Today in 2023, owners who bought in 2013 made a profit of up to $559k – with the top 20 profitable units making upwards of $350k.

Over a 10-year period, the annualized returns is about 3%. It is a good performance especially if you consider it performed higher than the inflation rate of 2% (back then).

Now, let’s look at the performance of another development that was also launched for sale in 2013.

D’Nest was considered much less exciting than J-Gateway in 2013.

It is located at the heart of Pasir Ris with no sexy transformation story.

For those D’nest owners who purchased a unit in 2013 – they also made as much as $818k.

The top 20 most profitable transactions made profits starting from $373K.

For most of these owners who exited from their D’Nest purchase after 10-years – they deserve a pat on their back.

Because for D’Nest 2013 buyers – they made similar profits of a much-hyped development like J-Gateway but with a much, much lower entry price.
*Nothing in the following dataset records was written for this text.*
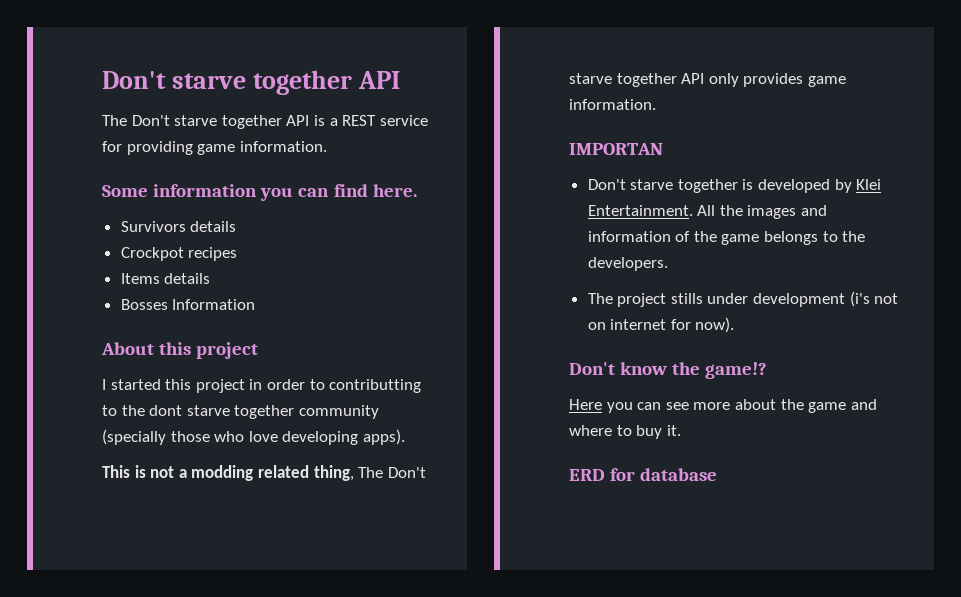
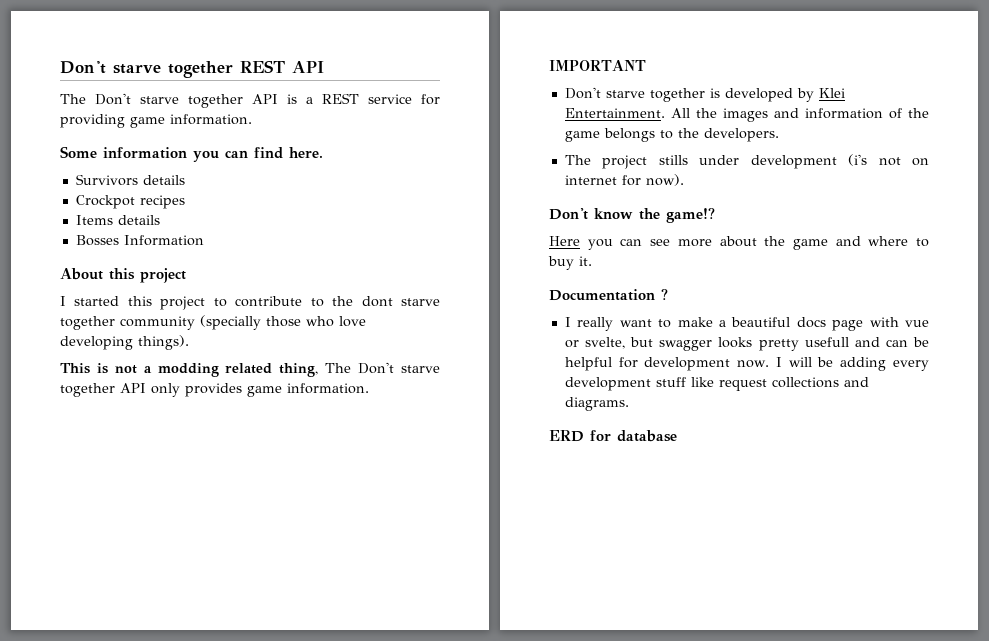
[102,70,352,95] Don't starve together -> [60,60,285,78] Don't starve together REST
[249,379,422,393] in order to contributting -> [213,296,303,307] to contribute
[362,429,405,445] apps). -> [138,335,189,350] things).
[569,143,663,155] IMPORTAN -> [549,60,646,71] IMPORTANT
(681, 430) none -> [549,289,668,301] [564,317,929,331] [564,337,929,351] [564,357,929,371] [564,377,869,391] [564,397,629,411] // Documentation ? // I really want to make a beautiful docs page with vue or svelte, but swagger looks pretty usefull and can be helpful for development now. I will be adding every development stuff like request collections and diagrams.

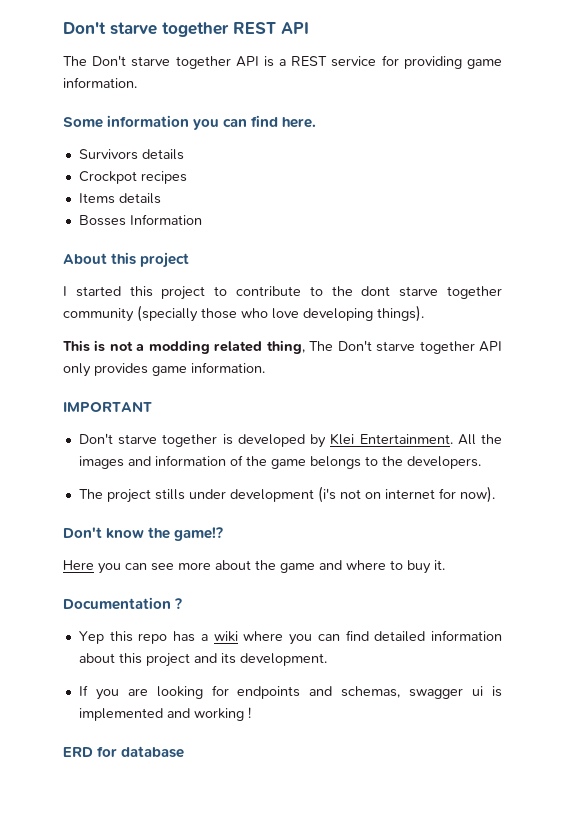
[564,317,929,331] [564,337,929,351] [564,357,929,371] [564,377,869,391] [564,397,629,411] I really want to make a beautiful docs page with vue or svelte, but swagger looks pretty usefull and can be helpful for development now. I will be adding every development stuff like request collections and diagrams. -> [78,630,502,645] [78,653,327,667] [78,685,502,700] [78,707,251,721] Yep this repo has a wiki where you can find detailed information about this project and its development. // If you are looking for endpoints and schemas, swagger ui is implemented and working !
Low Entry Price as a Form of Safety and Protection

It is critical to understand the entry price of a very “boring development” might actually have a safer entry price – which could provide good profits in time.
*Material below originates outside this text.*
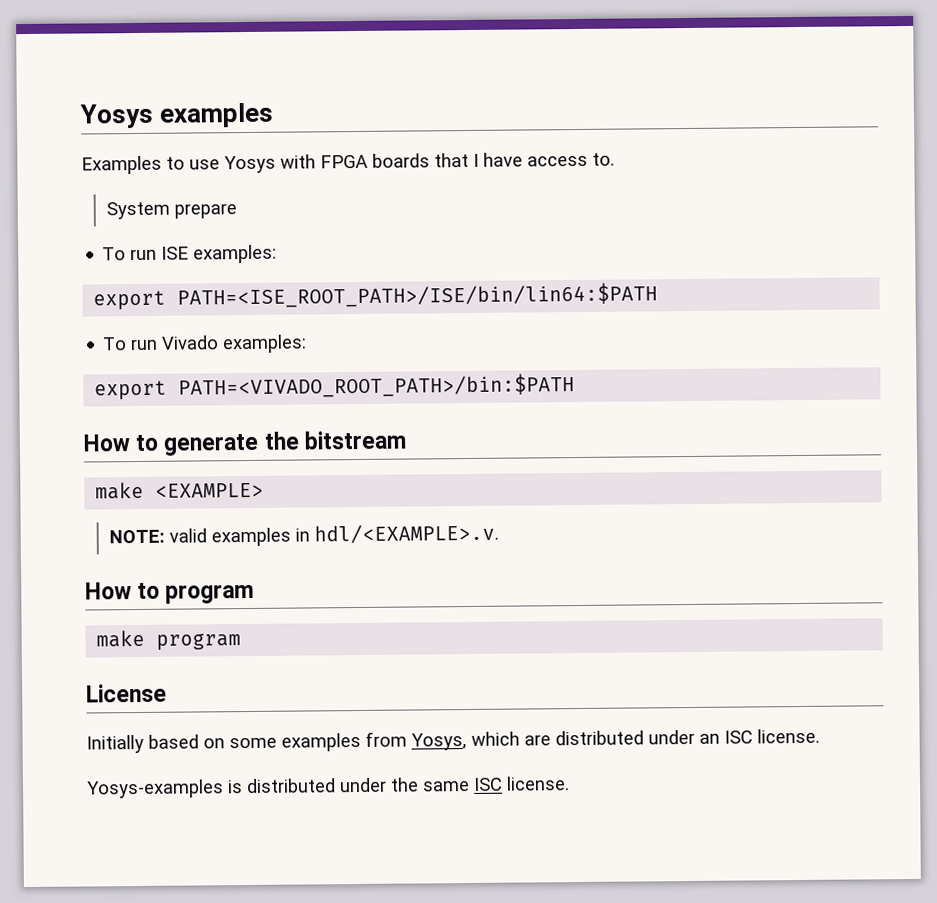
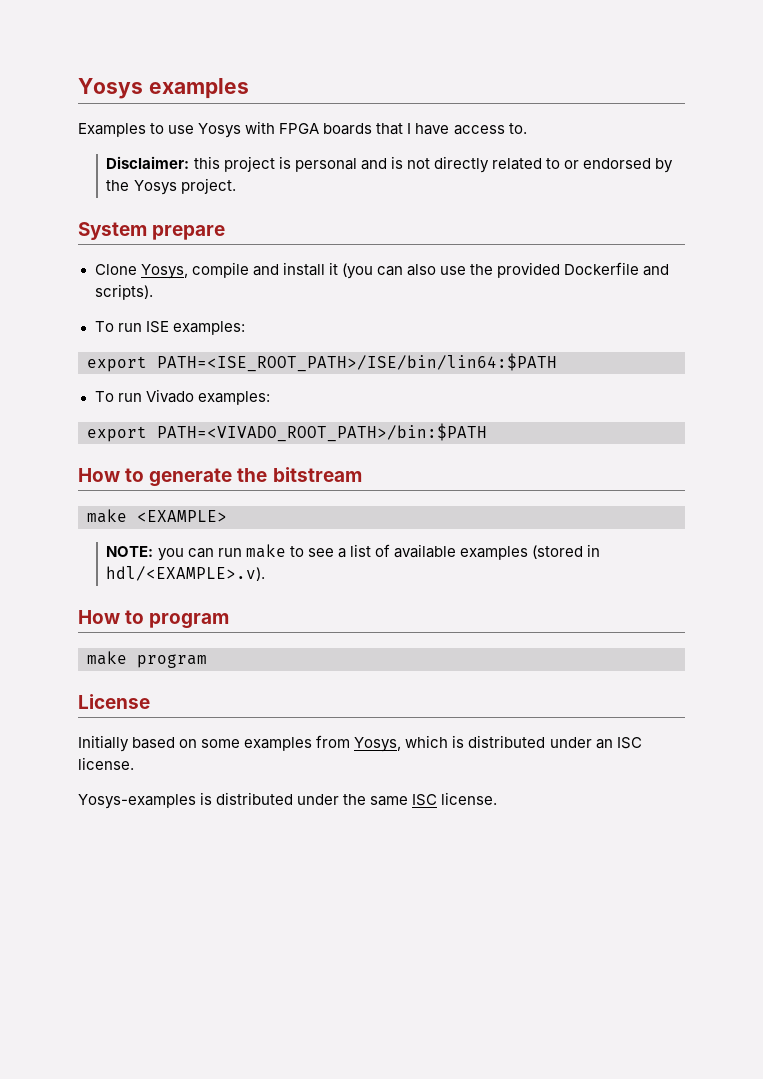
[105,201,237,220] System prepare -> [106,156,674,173] [106,178,236,195] [78,222,226,240] [94,262,670,279] [94,284,153,300] Disclaimer: this project is personal and is not directly related to or endorsed by the Yosys project. // System prepare // Clone Yosys, compile and install it (you can also use the provided Dockerfile and scripts).
[168,523,499,547] valid examples in hdl/<EXAMPLE>.v. -> [157,544,601,561] [106,566,266,581] you can run make to see a list of available examples (stored in hdl/<EXAMPLE>.v).
[524,734,551,746] are -> [452,735,465,748] is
D’Nest average entry price was about $976psf while J Gateway was at $1493psf.

Imagine with much less outlay of capital – the profits are similar to a blockbuster development?

Of course there are more factors that could influence your decisions such as amenities, layout, aesthetics.

But for this discussion, let’s explore on how we can gauge whether the entry price is “right” or not.

Weighing How “Right” Is the Entry Price of New Launches In RCR Areas

Looking back at the prices of 2013 new launches, it really looks “cheap” now.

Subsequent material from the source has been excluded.